### Data for the task
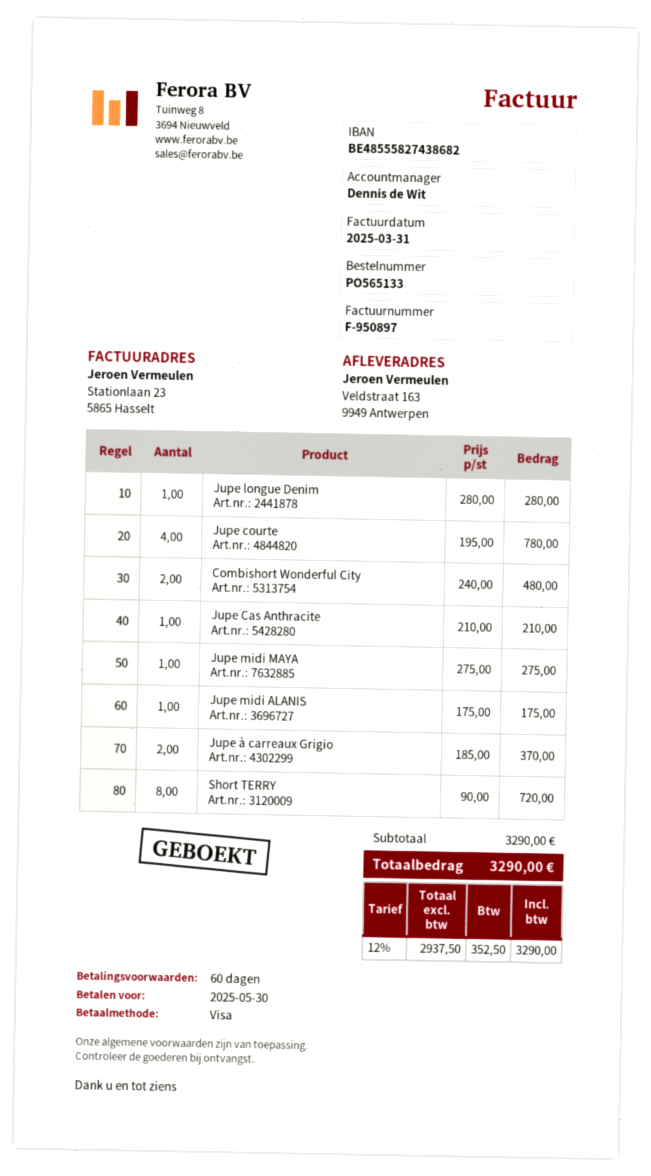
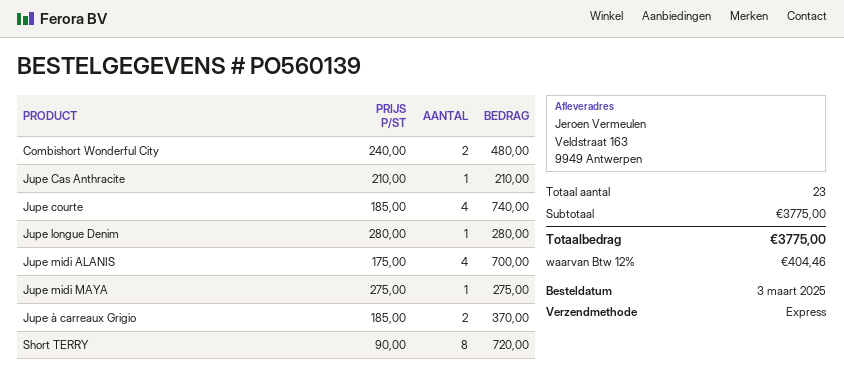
order number: PO565133 -> PO560139
Jupe courte: 4 x 195.00 = 780.00 -> 4 x 185.00 = 740.00
Jupe midi ALANIS: 1 x 175.00 = 175.00 -> 4 x 175.00 = 700.00
subtotal: 3290.00 -> 3775.00
tax: 12% = 352.50 -> 12% = 404.46
total: 3290.00 -> 3775.00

### Aim of the task
Please repeat, exactly and only, the lines from the one containing "Jupe midi ALANIS: 1" through the last line of the records, both included.

### Your solution
Jupe midi ALANIS: 1 x 175.00 = 175.00 -> 4 x 175.00 = 700.00
subtotal: 3290.00 -> 3775.00
tax: 12% = 352.50 -> 12% = 404.46
total: 3290.00 -> 3775.00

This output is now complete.